- Task objective -
For the material below, return exactly the lines starting at the line containing "caricato in passato" and ending at the line containing "globale dei giochi", both ends included, and no others.

- Provided data -
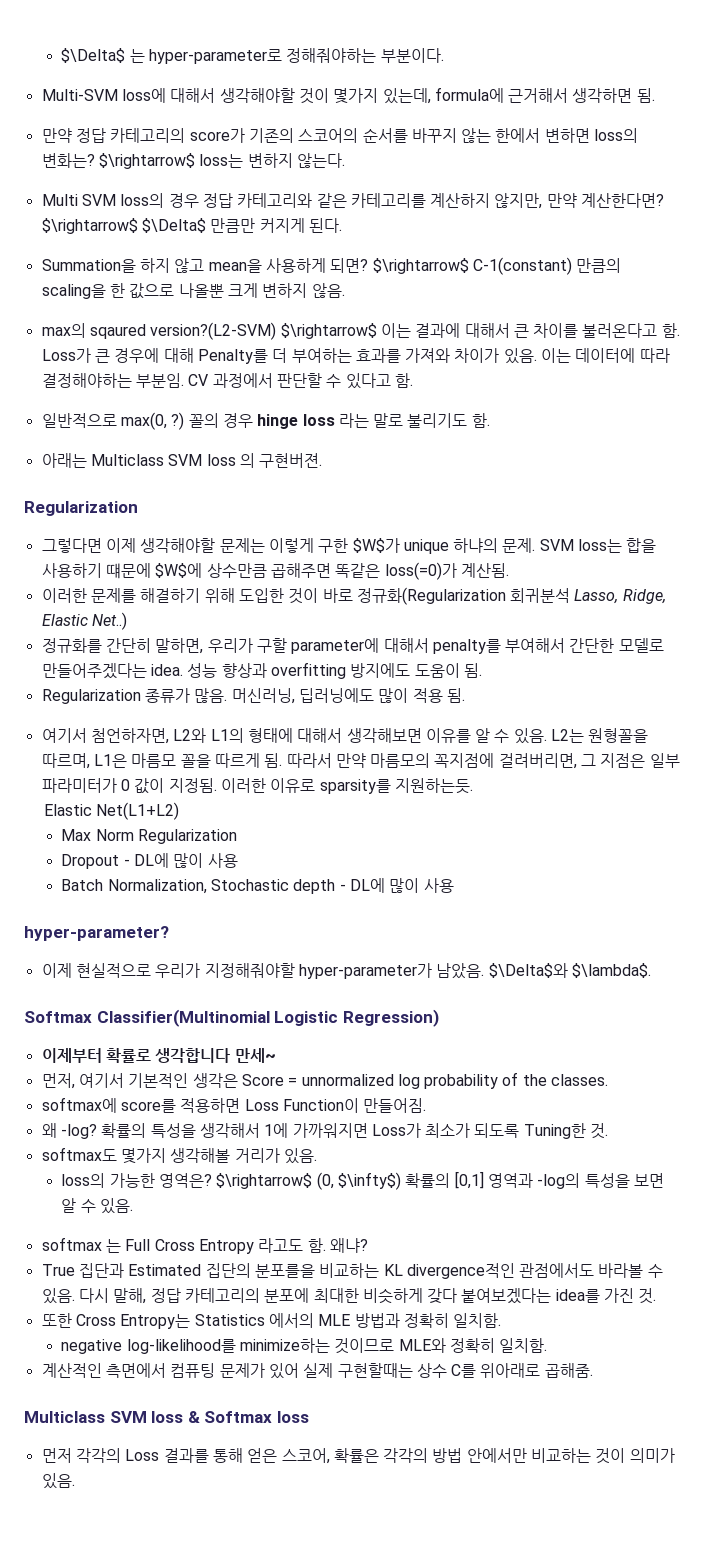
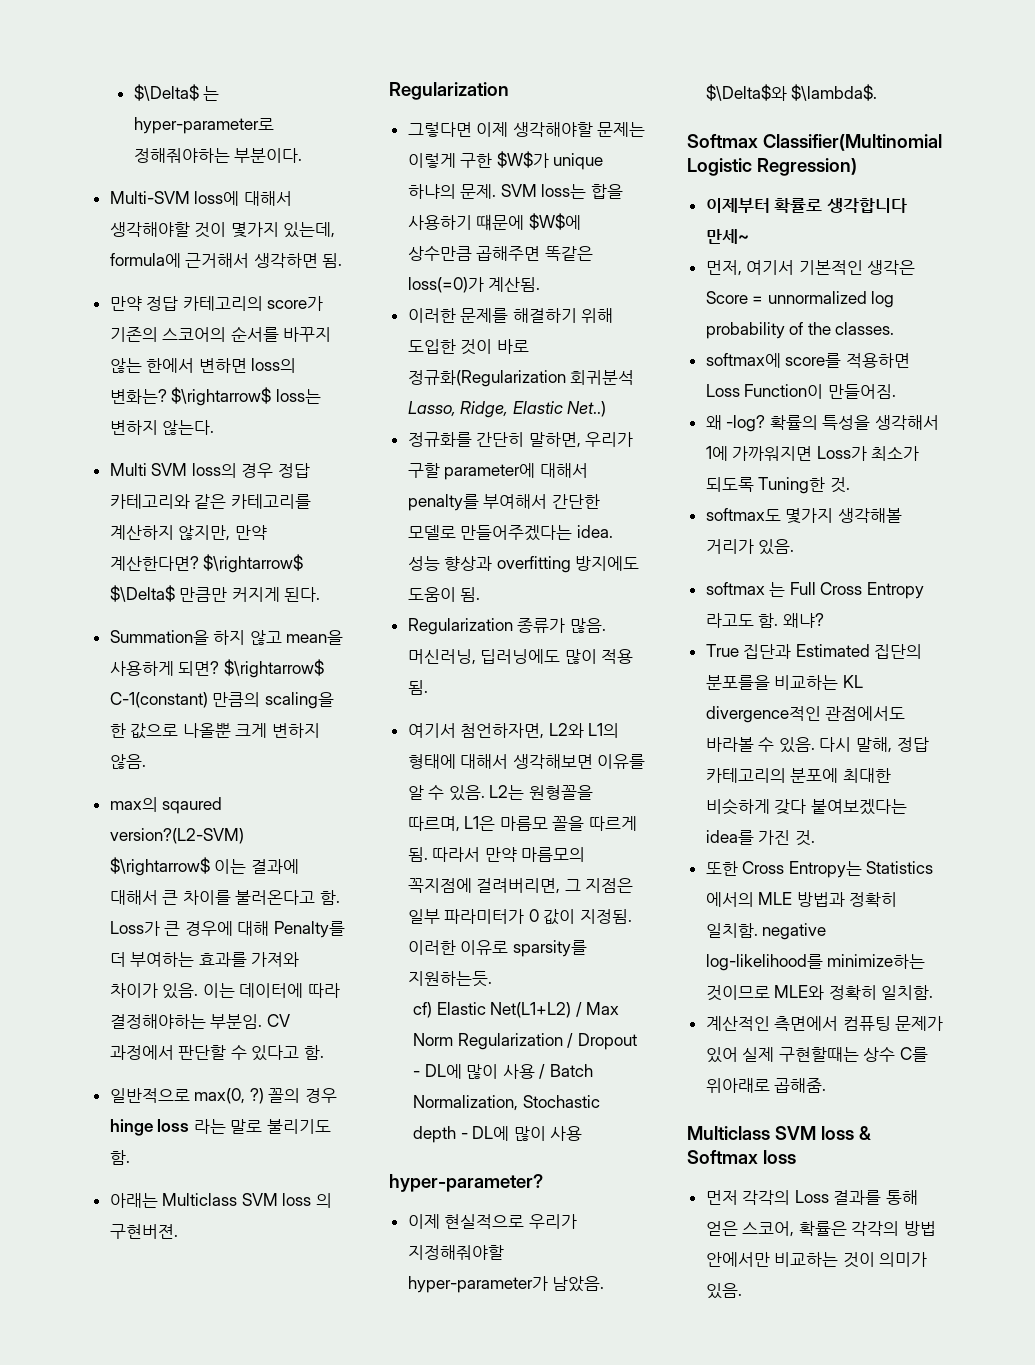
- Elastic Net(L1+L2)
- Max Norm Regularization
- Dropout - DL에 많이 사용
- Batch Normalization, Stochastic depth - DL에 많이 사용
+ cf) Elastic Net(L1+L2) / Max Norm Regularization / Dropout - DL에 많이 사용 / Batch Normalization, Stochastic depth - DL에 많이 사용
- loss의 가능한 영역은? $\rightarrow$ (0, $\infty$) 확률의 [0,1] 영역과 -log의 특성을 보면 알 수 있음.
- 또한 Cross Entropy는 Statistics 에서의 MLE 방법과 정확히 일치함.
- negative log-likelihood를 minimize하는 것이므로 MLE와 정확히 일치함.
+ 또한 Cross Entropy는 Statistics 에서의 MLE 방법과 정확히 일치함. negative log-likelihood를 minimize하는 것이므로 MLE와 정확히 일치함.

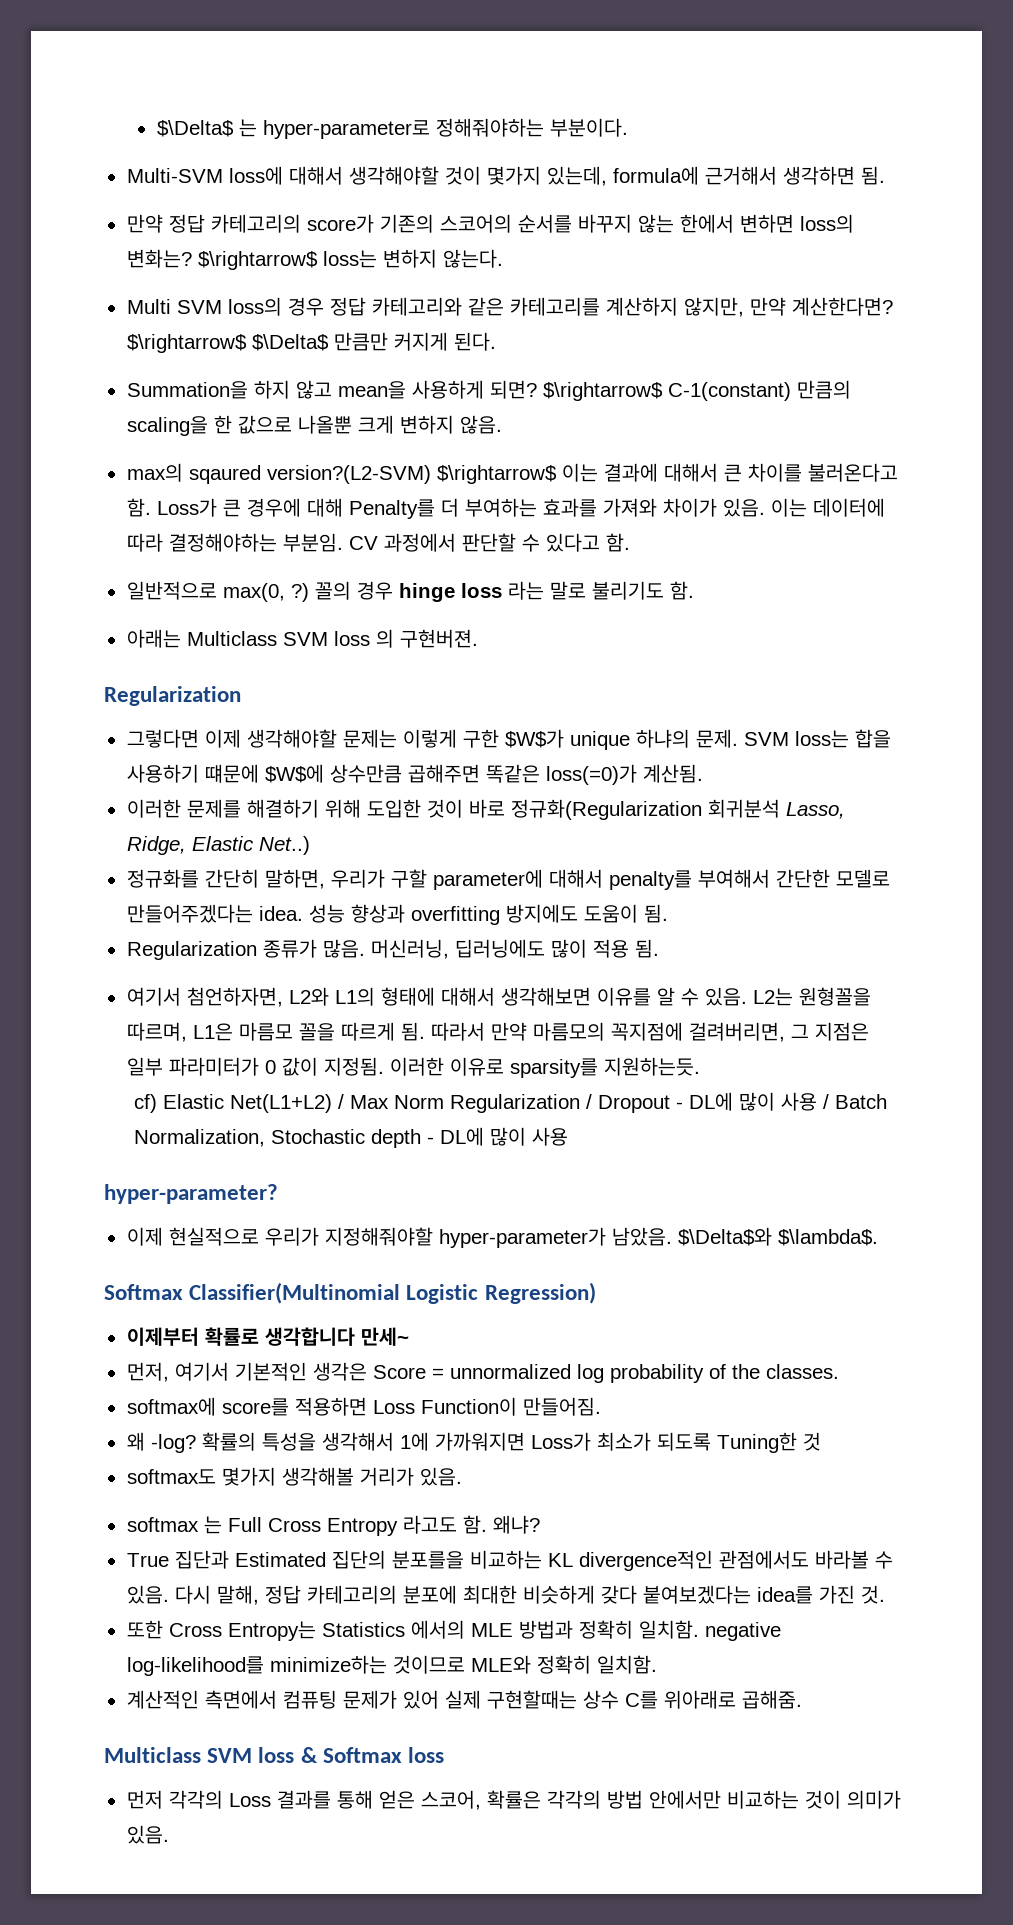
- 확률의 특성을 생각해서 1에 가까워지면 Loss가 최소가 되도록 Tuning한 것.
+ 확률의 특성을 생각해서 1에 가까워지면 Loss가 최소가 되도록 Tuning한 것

* * *

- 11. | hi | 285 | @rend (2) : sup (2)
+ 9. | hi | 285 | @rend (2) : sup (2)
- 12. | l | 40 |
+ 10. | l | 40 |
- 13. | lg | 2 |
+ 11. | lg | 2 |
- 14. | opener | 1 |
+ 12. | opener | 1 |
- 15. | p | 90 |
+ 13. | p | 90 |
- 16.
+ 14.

...

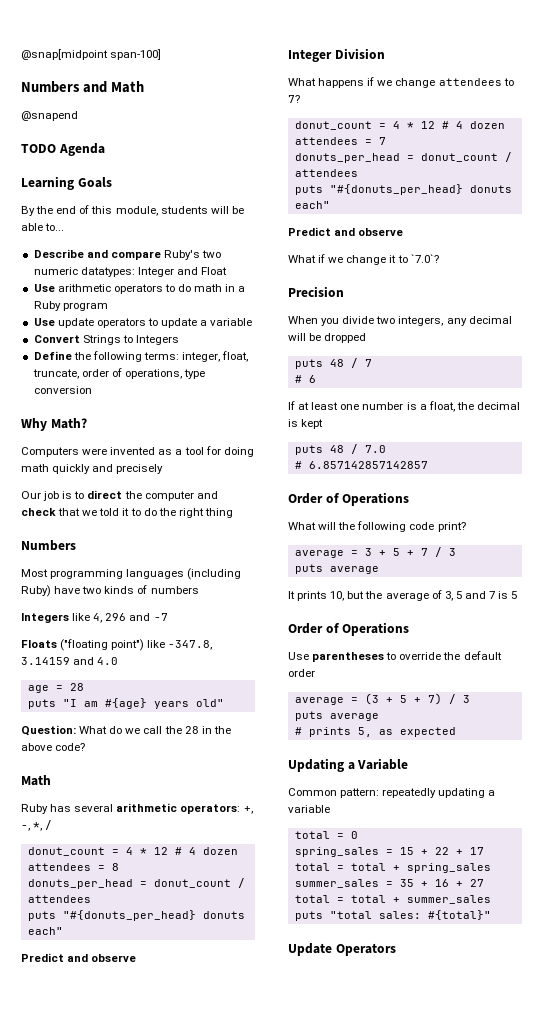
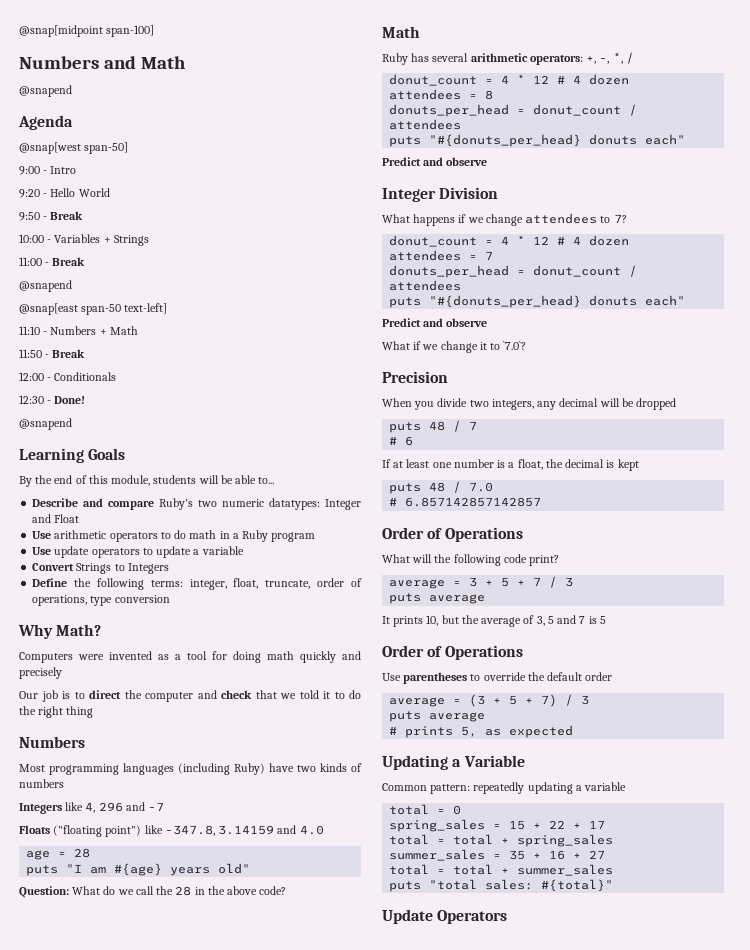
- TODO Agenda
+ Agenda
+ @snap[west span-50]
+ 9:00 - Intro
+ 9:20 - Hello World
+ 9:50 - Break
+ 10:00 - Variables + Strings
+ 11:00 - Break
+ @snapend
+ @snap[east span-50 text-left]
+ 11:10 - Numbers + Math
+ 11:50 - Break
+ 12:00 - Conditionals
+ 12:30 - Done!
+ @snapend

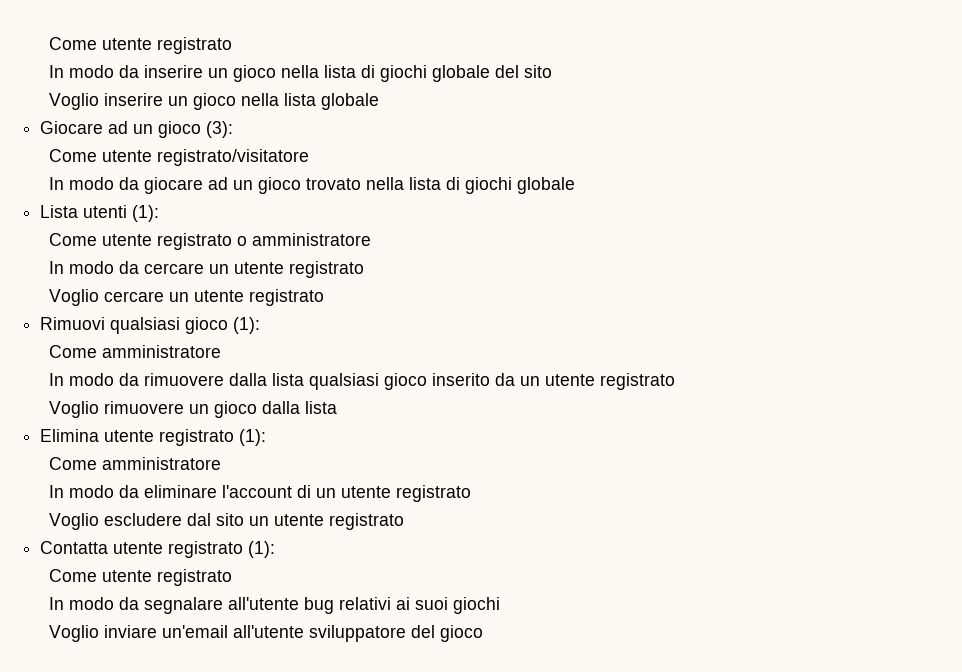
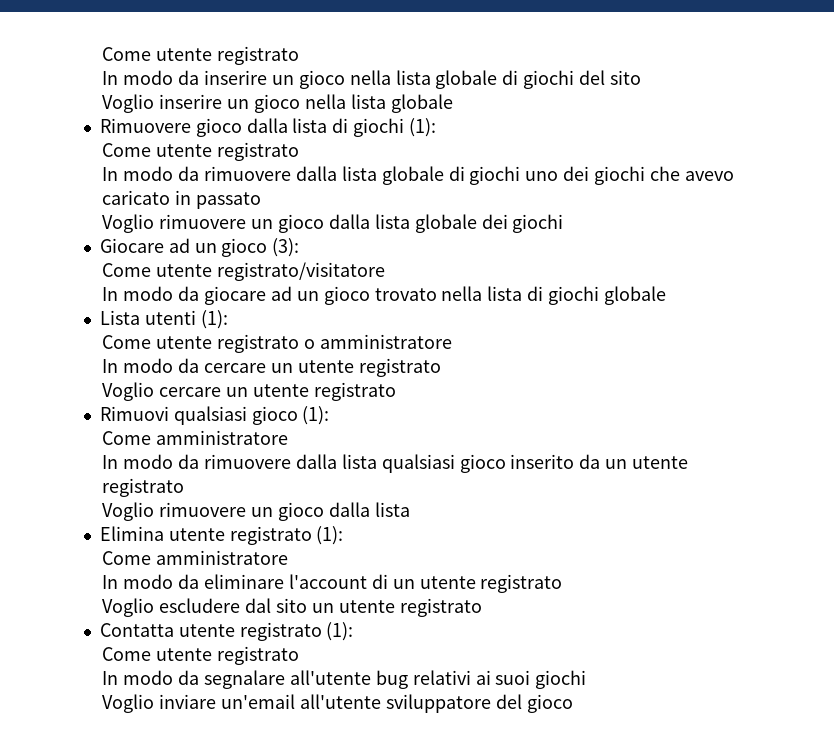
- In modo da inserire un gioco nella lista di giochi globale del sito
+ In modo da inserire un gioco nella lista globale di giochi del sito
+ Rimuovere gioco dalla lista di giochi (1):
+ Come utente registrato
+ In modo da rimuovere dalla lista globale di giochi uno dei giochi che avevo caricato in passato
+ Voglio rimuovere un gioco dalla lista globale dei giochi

- Exercise output -
+ In modo da rimuovere dalla lista globale di giochi uno dei giochi che avevo caricato in passato
+ Voglio rimuovere un gioco dalla lista globale dei giochi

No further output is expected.